Mystery Memory Transfer?

I am trying to port a C code which uses a Runge-Kutta scheme to CUDA. I have created a theoretical micro-problem to help guide me:

  1. generate a linear array on the host with the beginning of the array representing the initial conditions, say t = 0. (and the rest is 0’s)
    2)transfer linear array to device
  2. Identify the next time step in the array (say t = 1) and split this section in half (these halves represent the data that will be used by blockIdx.x = 0 and blockIdx.x = 1).
  3. Simultaneously calculate both halves of the domain using 2 blocks.

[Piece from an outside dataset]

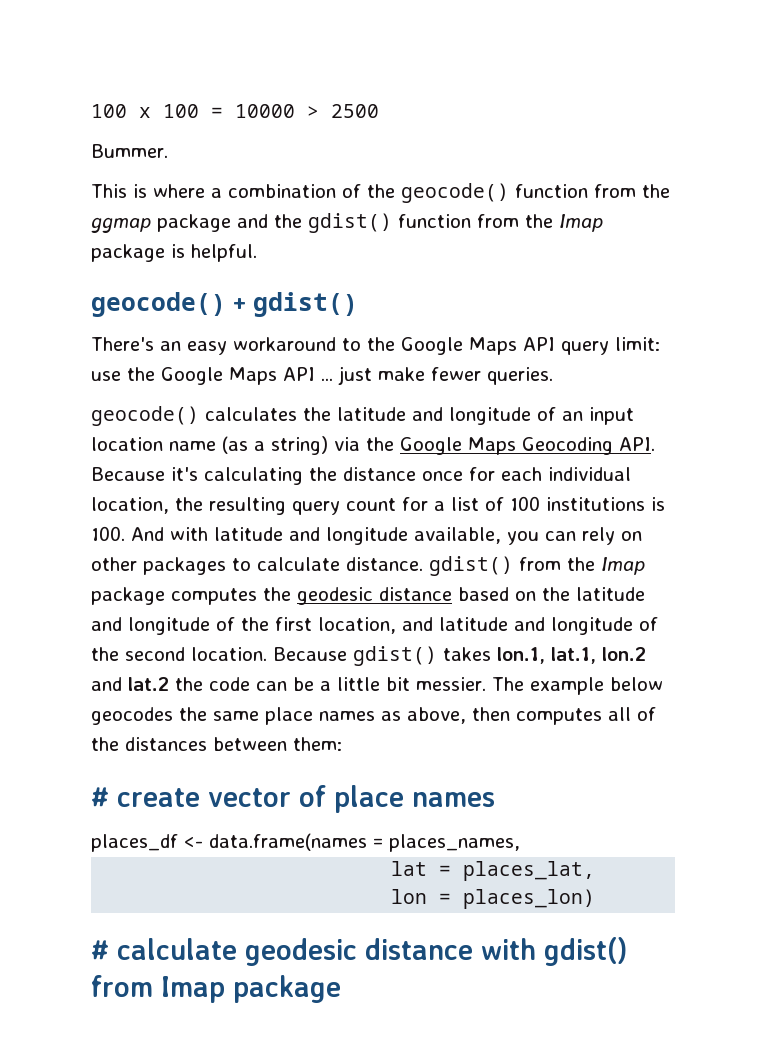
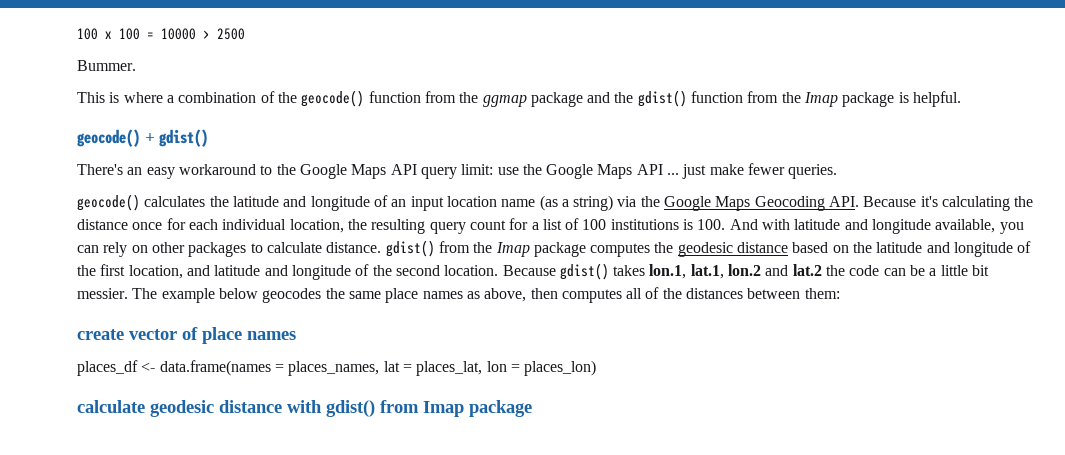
[91,787,109,807] # -> (840, 293) none
(520, 843) // -> (380, 368) none
(596, 871) // -> (483, 368) none
[91,940,109,960] # -> (597, 368) none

Steps 3 and 4 can be repeated to generate as many timesteps as needed, but this is where I am perplexed. For t = 2, the R-K scheme used by each block will have to refer to data that has been generated by the other block. This happens right at the halfway point where the approximation method needs to refer to cells on the left and right( from the previous timestep). For blockIdx.x = 0, at any t > 1, this requires referencing the data that is stored the first cell of blockIdx.x = 1 (at the previous timestep). I anticipated having to use a creative ghost cell technique to account for the fact that the memory of the 2 blocks does not overlap, but so far my results have been good.

Am I wrong in thinking that each block has it’s own memory?

If these blocks write to global memory, it’s visible for both of them, but you need to synchronize to read a value .

So I’ve found that my results do blow up around the “dividers” between blocks. It just took more time steps than I would have guessed. Would it be worth it to write to global memory and sync? or would this cost me the time savings that the parallel blocks generate?

More than worth it, you need to do it. The time steps are synchronous for every point of your array. The most common solution is use an input and output buffer to read/write the data and swap the buffer at each call to the kernel. Also try using texture memory for the input data and compare the results with the naive global memory implementation. I even would try to use surface memory.